I come from a small town, not Mayberry small, but there are very few published authors around here. While most of my friends and family are supportive of what I do, they don't really get the publishing process. This can lead to some funny moments. Here's an example:

My friend BB has been my biggest cheerleader, editor and general sounding board for whining as we both worked to finish our respective novels. She is 10 kinds of awesome. I just happened to finish Book One before we started working together. I have every confidence she'll be announcing her own publishing deal any day now.

Anyhoo, BB's mom calls her yesterday because Kendle Kane on All My Children has written a book and it seems like the easiest thing in the world to get published. Apparently, Kendle Kane wrote a book, the manuscript was discovered by a friend and without Kendle's knowledge the book was accepted by a publisher, signed, sealed and ready to hit the presses within a week's time.

Just the idea of getting through the process without working to find a fabulous agent, find a publisher, wait for the contract to be settled, go through revisions, then wait for galleys, cover designs, etc.- oh, OR BE INFORMED OF ANY OF THIS HAPPENING- I laughed so hard I had tears streaming down my cheeks. But these are the same soap writers who allow children to age 15 years in less than six months, so I guess I shouldn't be shocked.

How to Tick Off a New Author

"I would write a book, if I had the time," sniffed an aquaintace who'd heard through the grapevine (my mother) that I'd sold Single Undead Female.

Feeling the blood whistle through my ears at the dreaded phrase that irks all writers, I said as politely as possible, "Well, it's hard work. And it is difficult to find the time between work and marriage and family. You just have to make time. I wait until everybody's in bed and usually write until midnig-"

Former acquaintance rolled her eyes and sighed, "Well, I guess I'm just busier than you are."

Yeah, because I'm sitting on my butt, eating bon-bons every night just waiting for the muse to strike.

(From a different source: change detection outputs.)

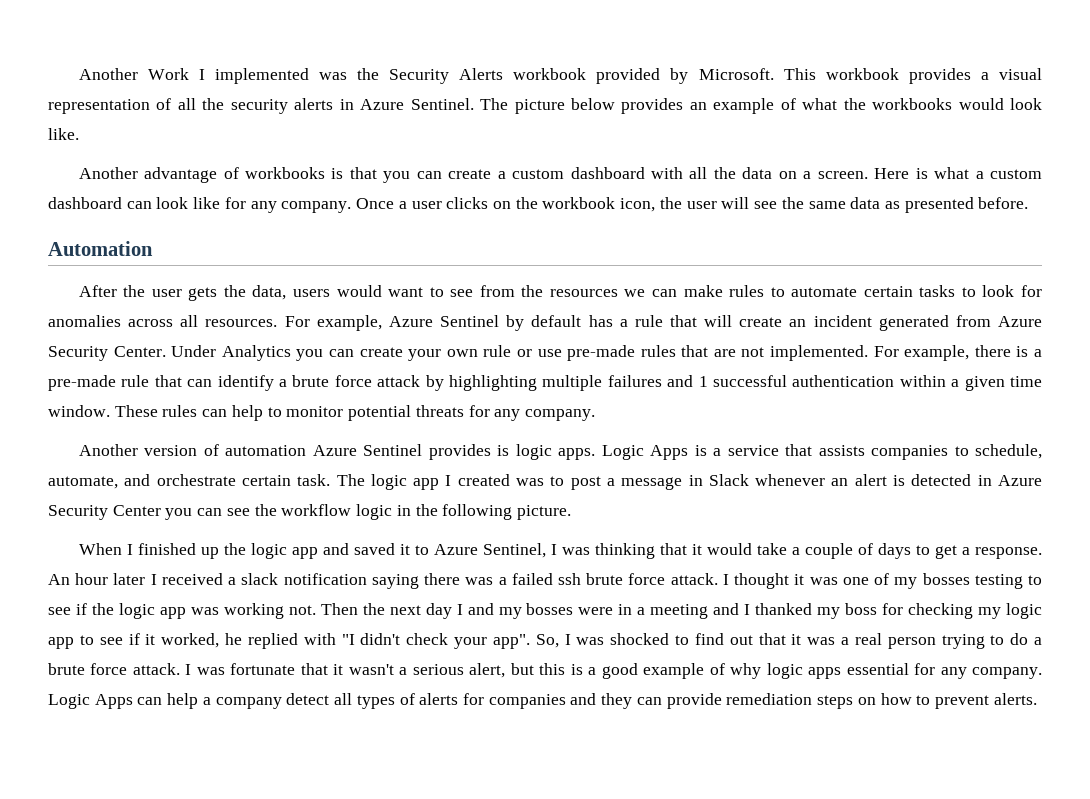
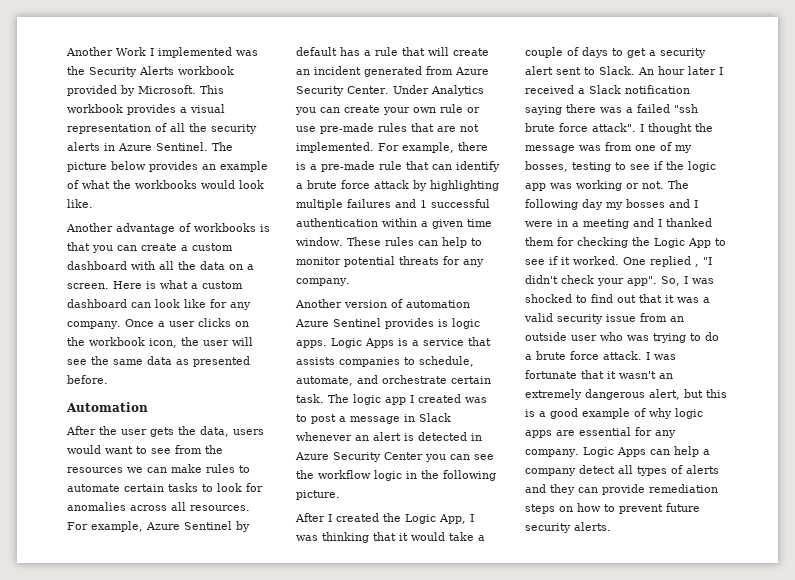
[78,543,546,559] When I finished up the logic app and saved it to Azure Sentinel, -> [295,513,466,524] After I created the Logic App,
[975,547,1043,559] response. -> [660,48,706,58] [525,66,635,75] security alert sent to Slack.
[241,573,279,585] slack -> [589,85,621,94] Slack
[558,573,718,585] ssh brute force attack. -> [674,104,698,113] [525,123,636,132] "ssh brute force attack".
[794,574,838,585] it was -> [695,123,713,132] [525,142,632,153] the message was from
[922,573,970,585] bosses -> [525,161,568,172] bosses,
[288,603,574,619] not. Then the next day I and my bosses -> [626,180,689,189] [525,199,698,210] or not. The following day my bosses and I
[817,603,1042,619] [48,633,336,649] my boss for checking my logic app to see if it worked, he replied with -> [525,237,726,248] [525,256,699,267] them for checking the Logic App to see if it worked. One replied ,
[854,633,936,649] real person -> [524,313,684,324] [525,332,649,341] valid security issue from an outside user who was
[399,664,464,675] a serious -> [659,373,673,379] [525,389,645,400] an extremely dangerous
(842, 673) none -> [556,430,575,436] are
[462,693,566,709] for companies -> (719, 469) none
(989, 702) none -> [666,503,700,512] [525,523,571,533] future security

This post is not meant as a whine or a rant, I'm just trying to keep you (the collective you) from getting punched in the face by a new author. A new author who has had conversations like this dozens and dozens of times. Conversations that minimalize the work and sacrifice it takes to write. Conversations that will probably lead to you becoming a character that gets violently bumped off in the author's next book.

These conversations usually start with the following:

"I would write a book if I had the time."

As far as I'm concerned, that's like me saying, "I would go to the gym more, if I had time." Which is a total lie. If you care about something, whether it's writing, cooking, or interpretive dance, you make time for it.

"When are you going to give me my free signed copy?"

I only get a certain number of free copies from my publisher. I plan on giving my free copies to my local library, members of my immediate family and friends that have actually cheered me on through the writing process. Not to my dentist's receptionist or the lady I see at the gas station on Wednesday mornings. And I'll be danged if I'm going to buy you a copy so you don't have to pay for it.

Also, giving away free copies to every person I know isn't exactly going to help my sales figures. When I've pointed that out, some people have gotten indignant and responded, "Well, I guess you're just in this for the money."

Um, yes. Yes, I am.

"Why would you want to write about that?"

I know that Southern vampire romantic comedies are not everyone's cup of tea. I wrote this book because it was something I would want to read. I'm sorry you don't want to read it. Please don't suggest that I write a cookbook instead, because you would read a cookbook.

"You need to give me your agent's address. If she likes your book, she'll love my magnum opus historical spy thriller romance that's been sitting unfinished on my shelf for five years."

It took me three months of careful research to find my wonderful agent. There was letter-writing, sweating over synopsi and revisions, and no small amount of nail-chewing and crying. But I found the right person for me. Your knowing me doesn't mean you would work well with her.

I'm more than happy to direct you to agent databases or help you with your query letter, but you need to do your own homework. Your telling me that if my agent likes me, she'll love you, is like telling me I'm the aging has-been and you're the fetching understudy who's about to step on my throat on your path to the stage.

Ultimately, you need to remember that writers are neurotic, highly sensitive over-caffeinated people who should be approached with caution.

To quote the Immortal Joss, a vague disclaimer is no one's friend.